[[ Data for processing open ]]
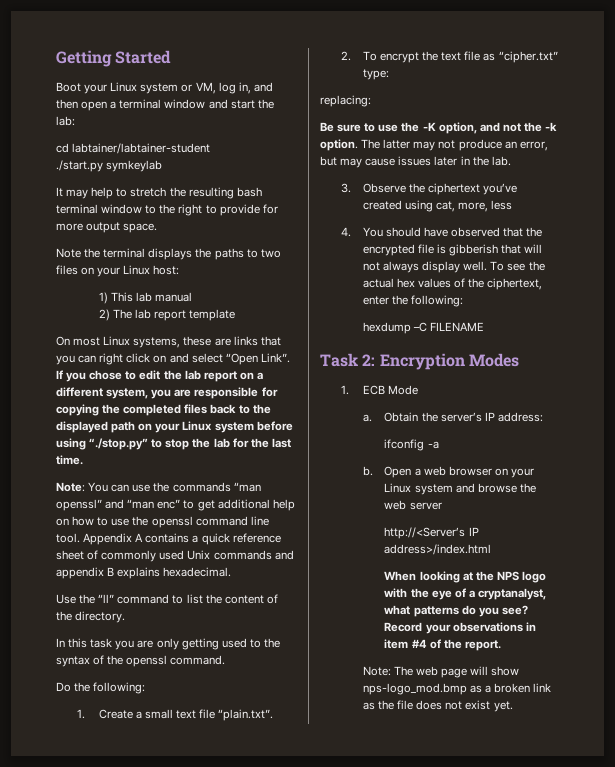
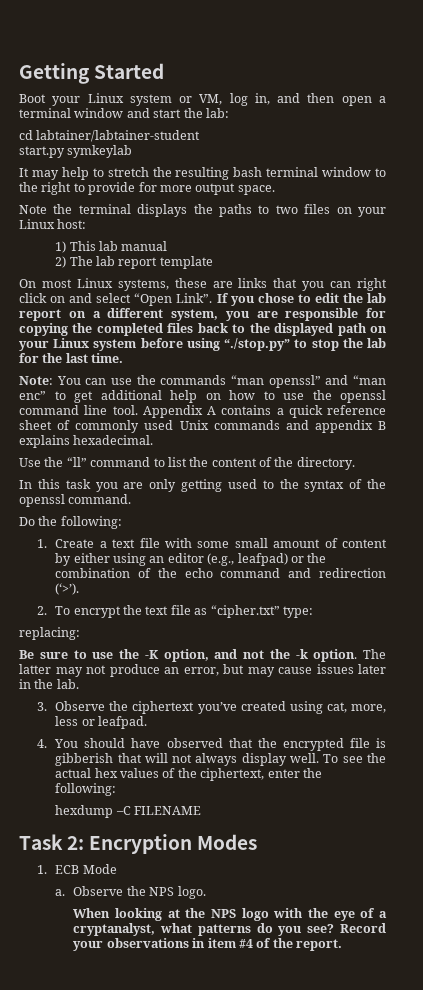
- ./start.py symkeylab
+ start.py symkeylab
- 1. Create a small text file “plain.txt”.
+ 1. Create a text file with some small amount of content by either using an editor (e.g., leafpad) or the combination of the echo command and redirection (‘>’).
- 3. Observe the ciphertext you’ve created using cat, more, less
+ 3. Observe the ciphertext you’ve created using cat, more, less or leafpad.
- Obtain the server’s IP address:
- ifconfig -a
- b. Open a web browser on your Linux system and browse the web server
- http://<Server’s IP address>/index.html
+ Observe the NPS logo.
- Note: The web page will show nps-logo_mod.bmp as a broken link as the file does not exist yet.

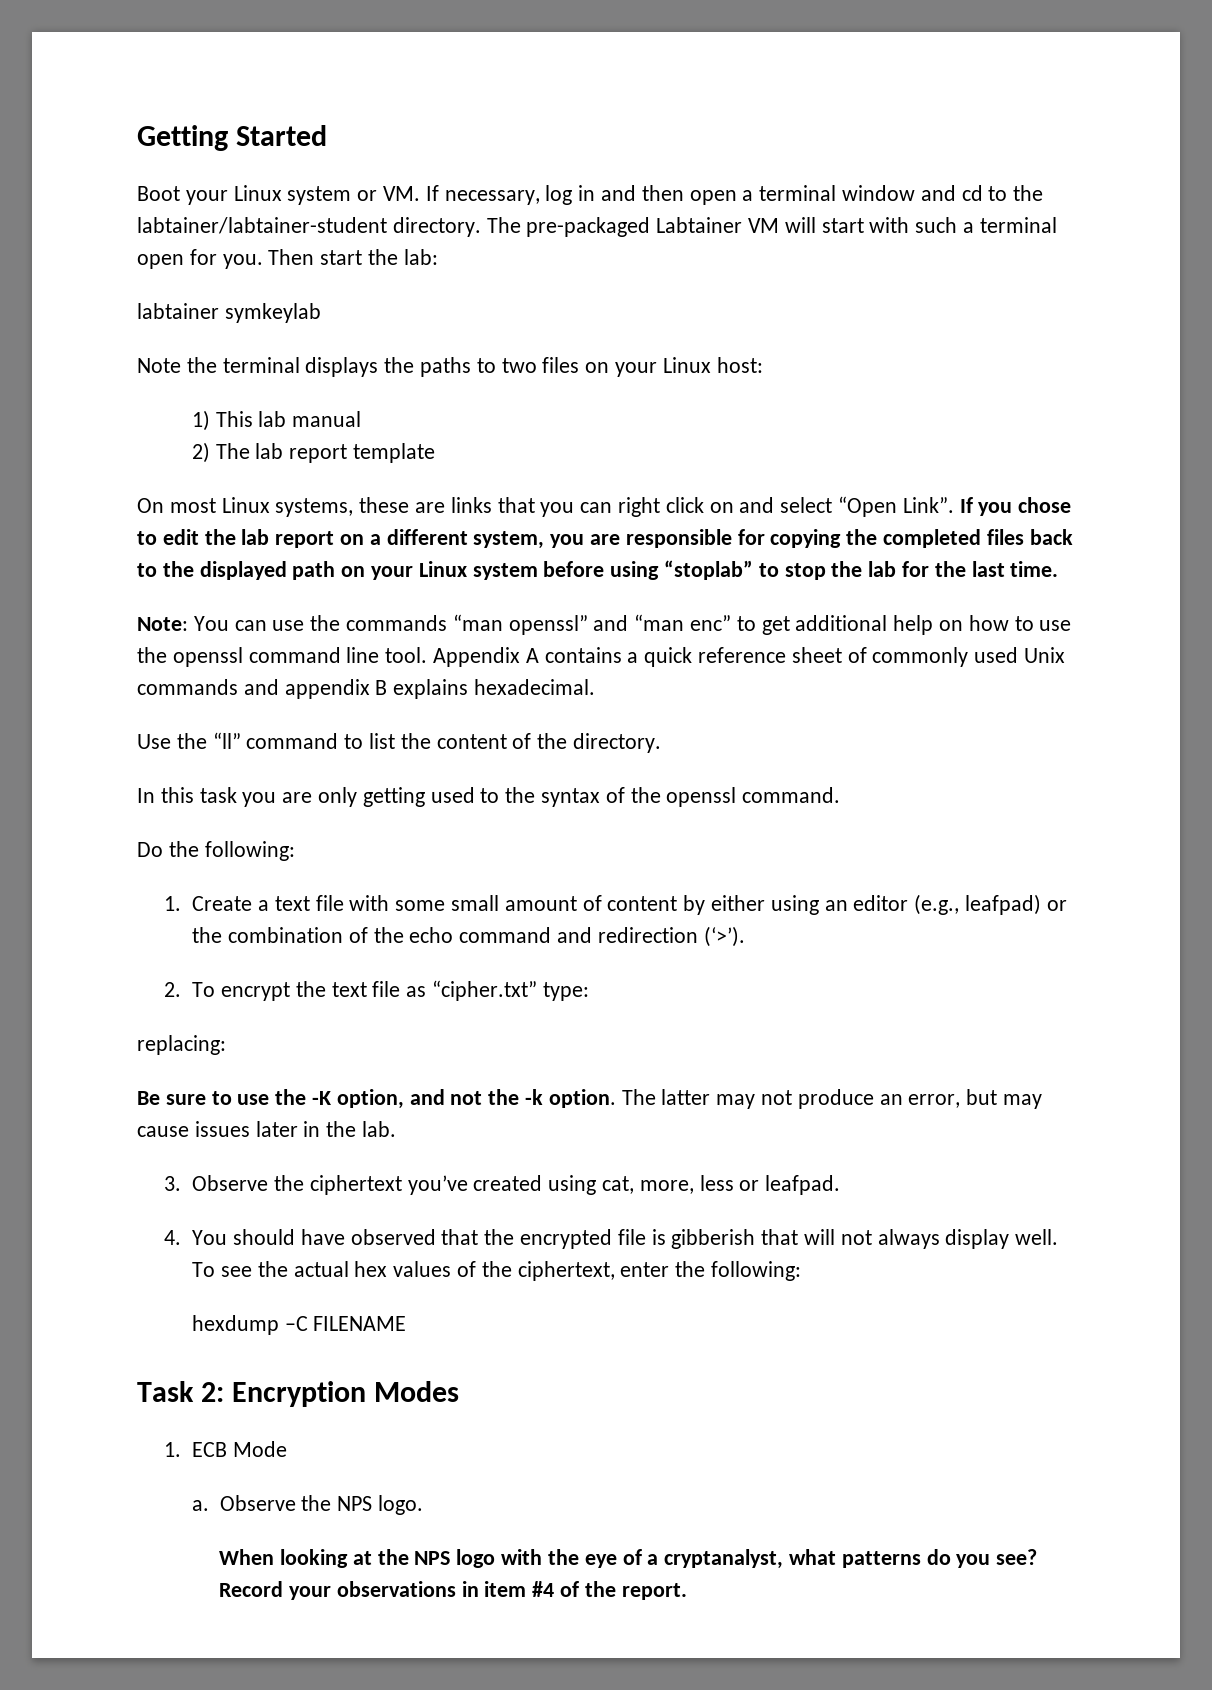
- Boot your Linux system or VM, log in, and then open a terminal window and start the lab:
- cd labtainer/labtainer-student
- start.py symkeylab
- It may help to stretch the resulting bash terminal window to the right to provide for more output space.
+ Boot your Linux system or VM. If necessary, log in and then open a terminal window and cd to the labtainer/labtainer-student directory. The pre-packaged Labtainer VM will start with such a terminal open for you. Then start the lab:
+ labtainer symkeylab
- If you chose to edit the lab report on a different system, you are responsible for copying the completed files back to the displayed path on your Linux system before using “./stop.py” to stop the lab for the last time.
+ If you chose to edit the lab report on a different system, you are responsible for copying the completed files back to the displayed path on your Linux system before using “stoplab” to stop the lab for the last time.

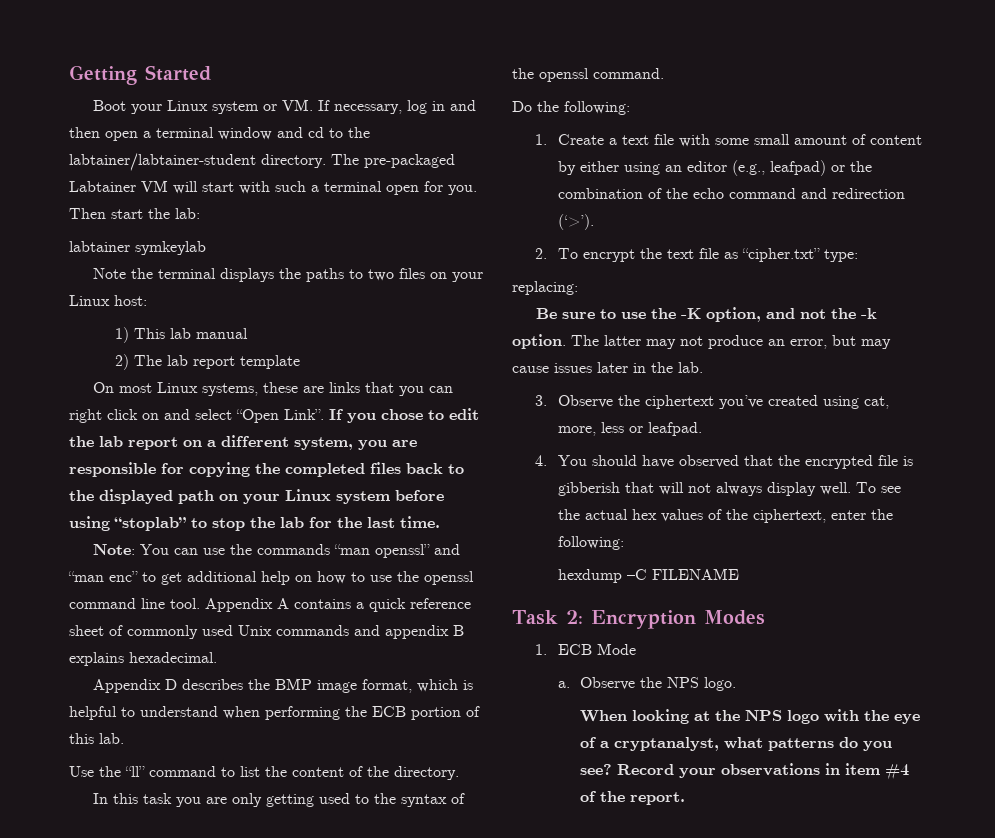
+ Appendix D describes the BMP image format, which is helpful to understand when performing the ECB portion of this lab.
[[ Data for processing closed ]]
**Goal of the exercise**
All of the material above is to be copied exactly, with no pictures.

**Answer space**
- ./start.py symkeylab
+ start.py symkeylab
- 1. Create a small text file “plain.txt”.
+ 1. Create a text file with some small amount of content by either using an editor (e.g., leafpad) or the combination of the echo command and redirection (‘>’).
- 3. Observe the ciphertext you’ve created using cat, more, less
+ 3. Observe the ciphertext you’ve created using cat, more, less or leafpad.
- Obtain the server’s IP address:
- ifconfig -a
- b. Open a web browser on your Linux system and browse the web server
- http://<Server’s IP address>/index.html
+ Observe the NPS logo.
- Note: The web page will show nps-logo_mod.bmp as a broken link as the file does not exist yet.

- Boot your Linux system or VM, log in, and then open a terminal window and start the lab:
- cd labtainer/labtainer-student
- start.py symkeylab
- It may help to stretch the resulting bash terminal window to the right to provide for more output space.
+ Boot your Linux system or VM. If necessary, log in and then open a terminal window and cd to the labtainer/labtainer-student directory. The pre-packaged Labtainer VM will start with such a terminal open for you. Then start the lab:
+ labtainer symkeylab
- If you chose to edit the lab report on a different system, you are responsible for copying the completed files back to the displayed path on your Linux system before using “./stop.py” to stop the lab for the last time.
+ If you chose to edit the lab report on a different system, you are responsible for copying the completed files back to the displayed path on your Linux system before using “stoplab” to stop the lab for the last time.

+ Appendix D describes the BMP image format, which is helpful to understand when performing the ECB portion of this lab.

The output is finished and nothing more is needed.